Капитан понимал, что недалек день, когда придется оставить эту станцию навсегда, и мучительно думал над планом эвакуации. Он послал усиленные патрули из наиболее надежных солдат, и они наводили относительный порядок: из прибывающих солдат на ходу формировали взводы и роты, назначали командиров. Тех, кто, помимо команд, пытался пристроиться к отправляемым на Тагил эшелонам, не жалели — расстреливали.
Но и их, этих эшелонов, отправить пока много не удалось. Паровозы были разбиты, путь ненадежен, связь и сигнализация почти не работали, и каждый эшелон отправлялся в путь буквально вслепую.
Дни были уже на счету: капитан получил донесение о том, что от Перми отходит, прикрывая отступление последний, наиболее боеспособный полк, оставленный в арьергарде. Через день-два он подойдет к Чусовой, и, по всей вероятности, свернет к Лысьве. За ним придут красные.
А дорога на Тагил почти не действовала. Паровозы, ушедшие к Тагилу, пока не возвращались — наверное, их там направляли дальше, к Екатеринбургу. На станции же исправных локомотивов больше не было, если не считать мощный американский «декапот», который капитан пока придерживал на самый крайний случай.
Наконец, капитан предпринял решительный шаг. Он приказал, согнав в депо ремонтных рабочих, оцепить его солдатами и не выпускать никого, пока не будут отремонтированы и растоплены все паровозы, которые имелись на станции и в депо.
Он нервничал. В Перми командования, по существу, не было. Эвакуацию войск он вел на собственный страх и риск. Ему только изредка удавалось сноситься с командирами частей, которые еще удерживались на пермском направлении. А они торопили, говоря, что долго продержаться не смогут, что никто не представляет себе, какими силами наступают красные, разведка беспомощна, в войсках усиливается дезертирство.

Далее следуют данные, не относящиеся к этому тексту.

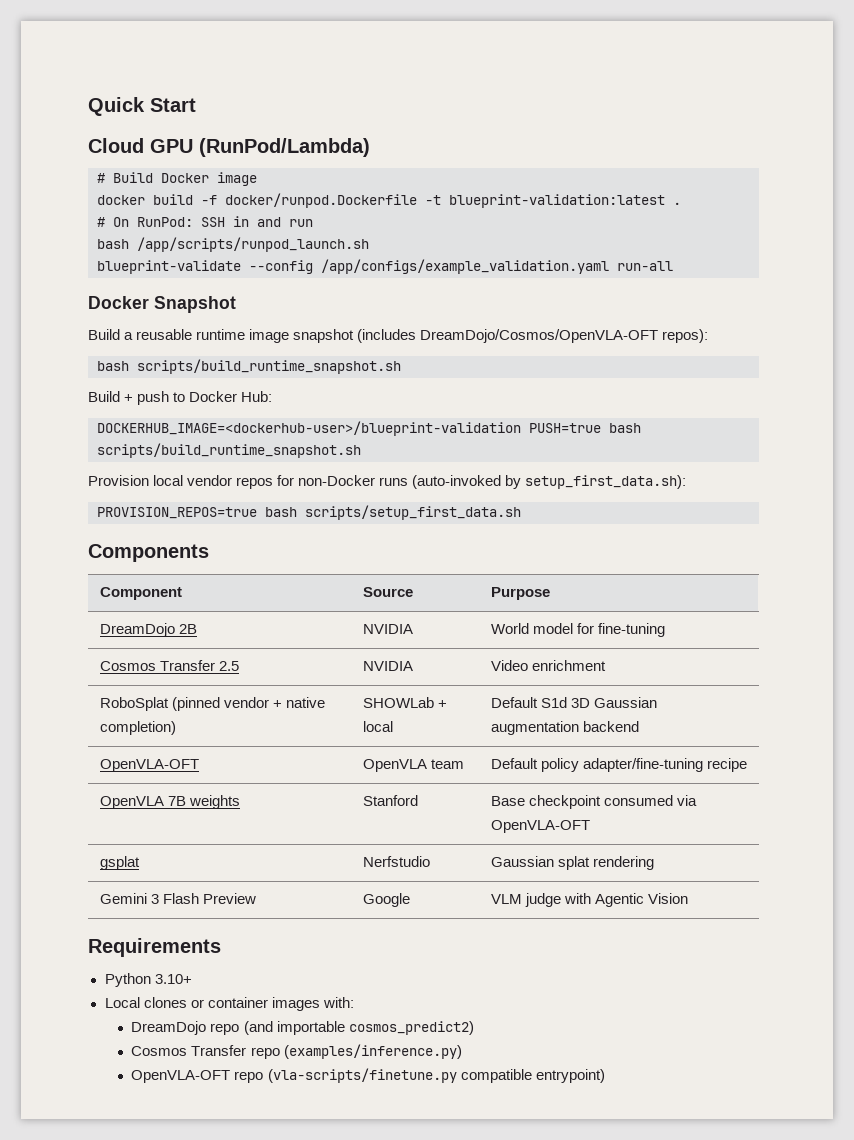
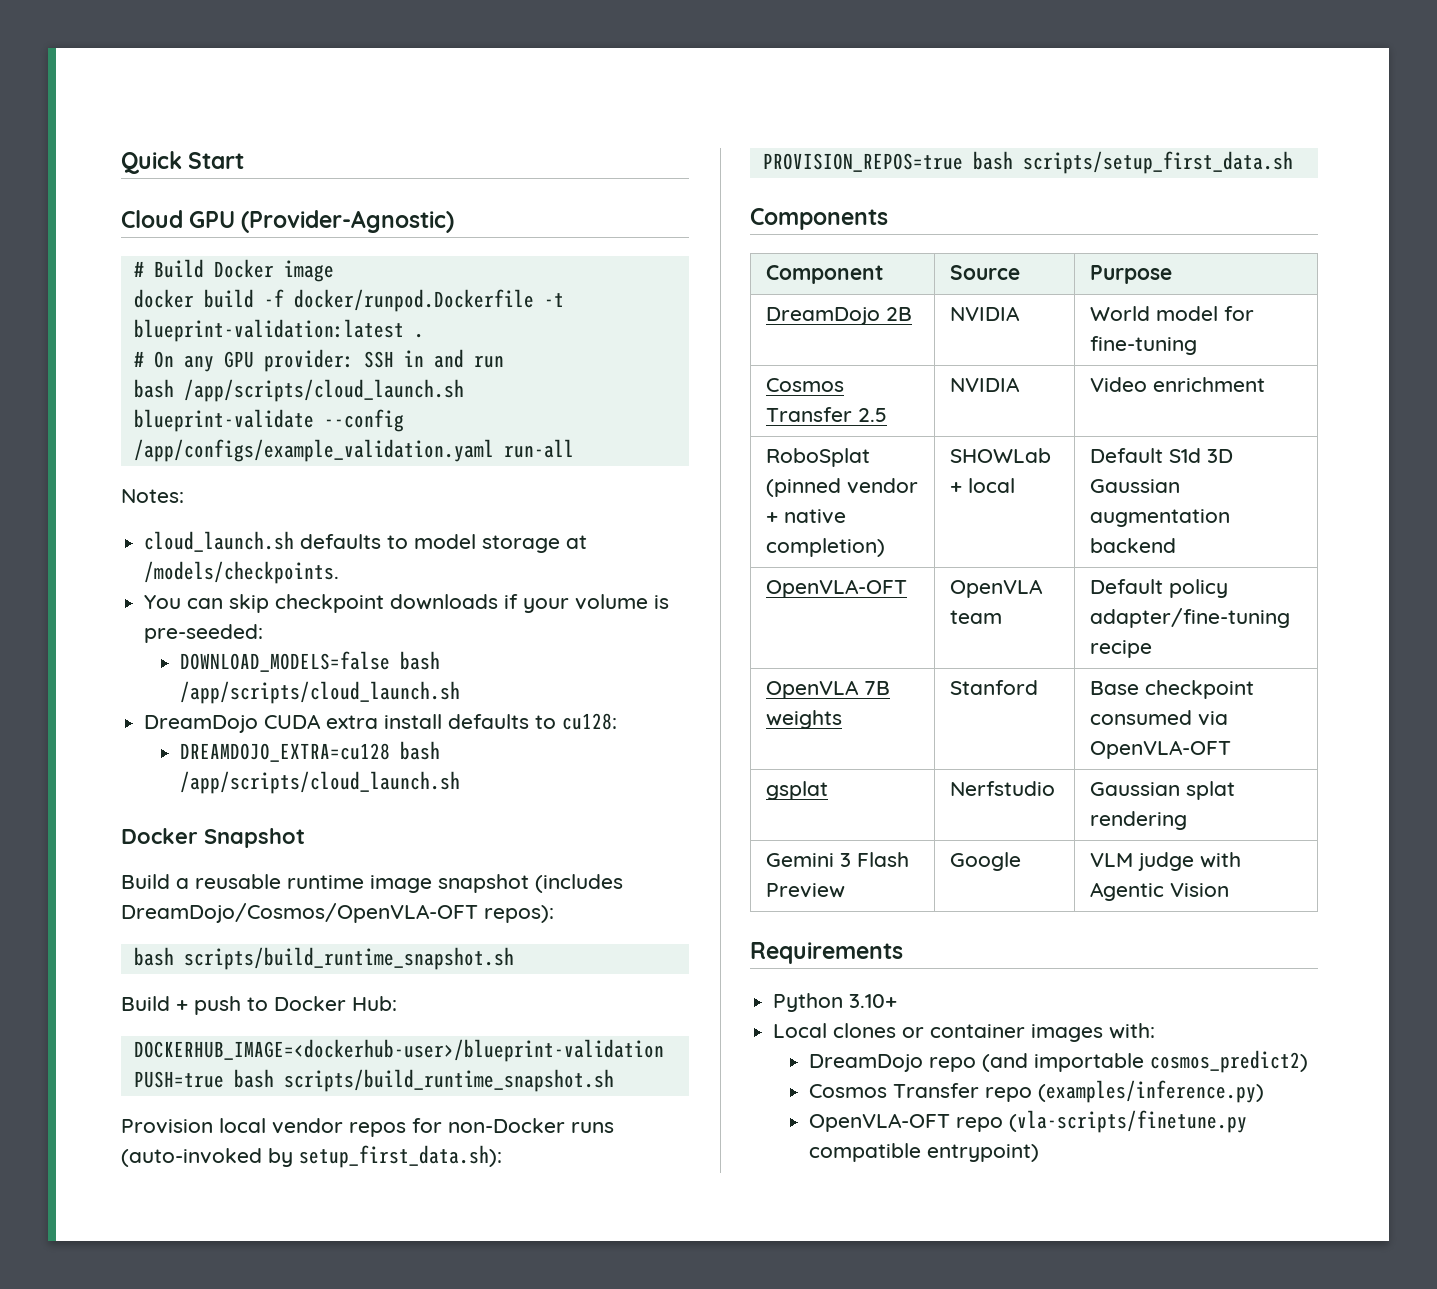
- Cloud GPU (RunPod/Lambda)
+ Cloud GPU (Provider-Agnostic)
- # On RunPod: SSH in and run
- bash /app/scripts/runpod_launch.sh
+ # On any GPU provider: SSH in and run
+ bash /app/scripts/cloud_launch.sh
+ Notes:
+ cloud_launch.sh defaults to model storage at /models/checkpoints.
+ You can skip checkpoint downloads if your volume is pre-seeded:
+ DOWNLOAD_MODELS=false bash /app/scripts/cloud_launch.sh
+ DreamDojo CUDA extra install defaults to cu128:
+ DREAMDOJO_EXTRA=cu128 bash /app/scripts/cloud_launch.sh

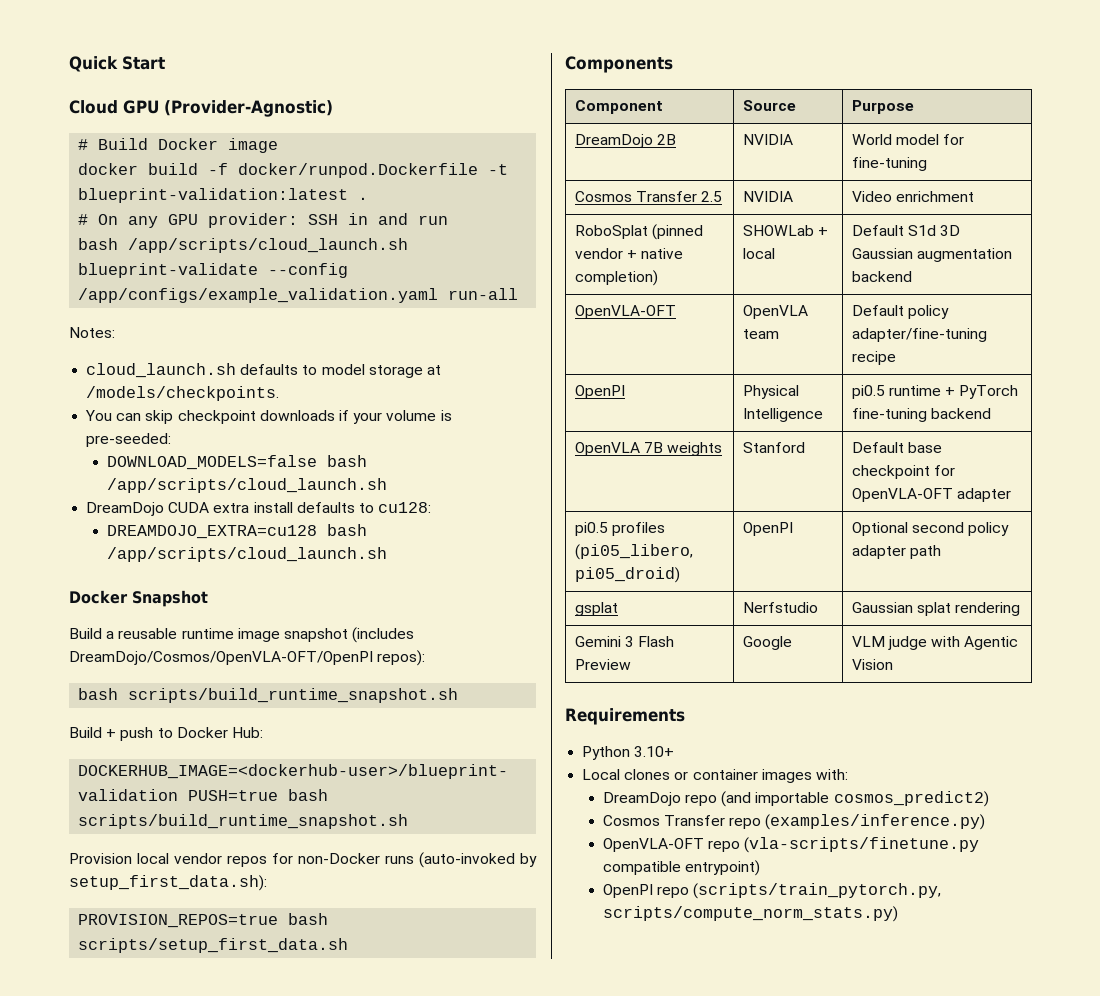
- Build a reusable runtime image snapshot (includes DreamDojo/Cosmos/OpenVLA-OFT repos):
+ Build a reusable runtime image snapshot (includes DreamDojo/Cosmos/OpenVLA-OFT/OpenPI repos):
- OpenVLA 7B weights | Stanford | Base checkpoint consumed via OpenVLA-OFT
+ OpenPI | Physical Intelligence | pi0.5 runtime + PyTorch fine-tuning backend
+ OpenVLA 7B weights | Stanford | Default base checkpoint for OpenVLA-OFT adapter
+ pi0.5 profiles (pi05_libero, pi05_droid) | OpenPI | Optional second policy adapter path
+ OpenPI repo (scripts/train_pytorch.py, scripts/compute_norm_stats.py)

Еще хуже обстояло дело с паровозными бригадами. Машинистов не могли сыскать. Те же, кого удавалось застать дома и под винтовкой привести в депо, казались капитану ненадежными. Он отправлял их в рейс под ружьем. Отправленные пока не вернулись, а поиски в поселке других машинистов успеха не имели.
Кто-то вспомнил, что один из местных машинистов неизвестно зачем содержится в следственной комиссии. Капитан велел привести его.
Вскоре этот машинист сидел перед ним. Был он совсем седой, очень бледный. Крупное спокойное лицо его произвело на капитана хорошее впечатление.
— Здешний? — спросил капитан.
— Да, я чусовской, — с достоинством ответил механик.
— За что в следственной содержался?
— Да так… Вез красных к Перми. Тогда, зимой.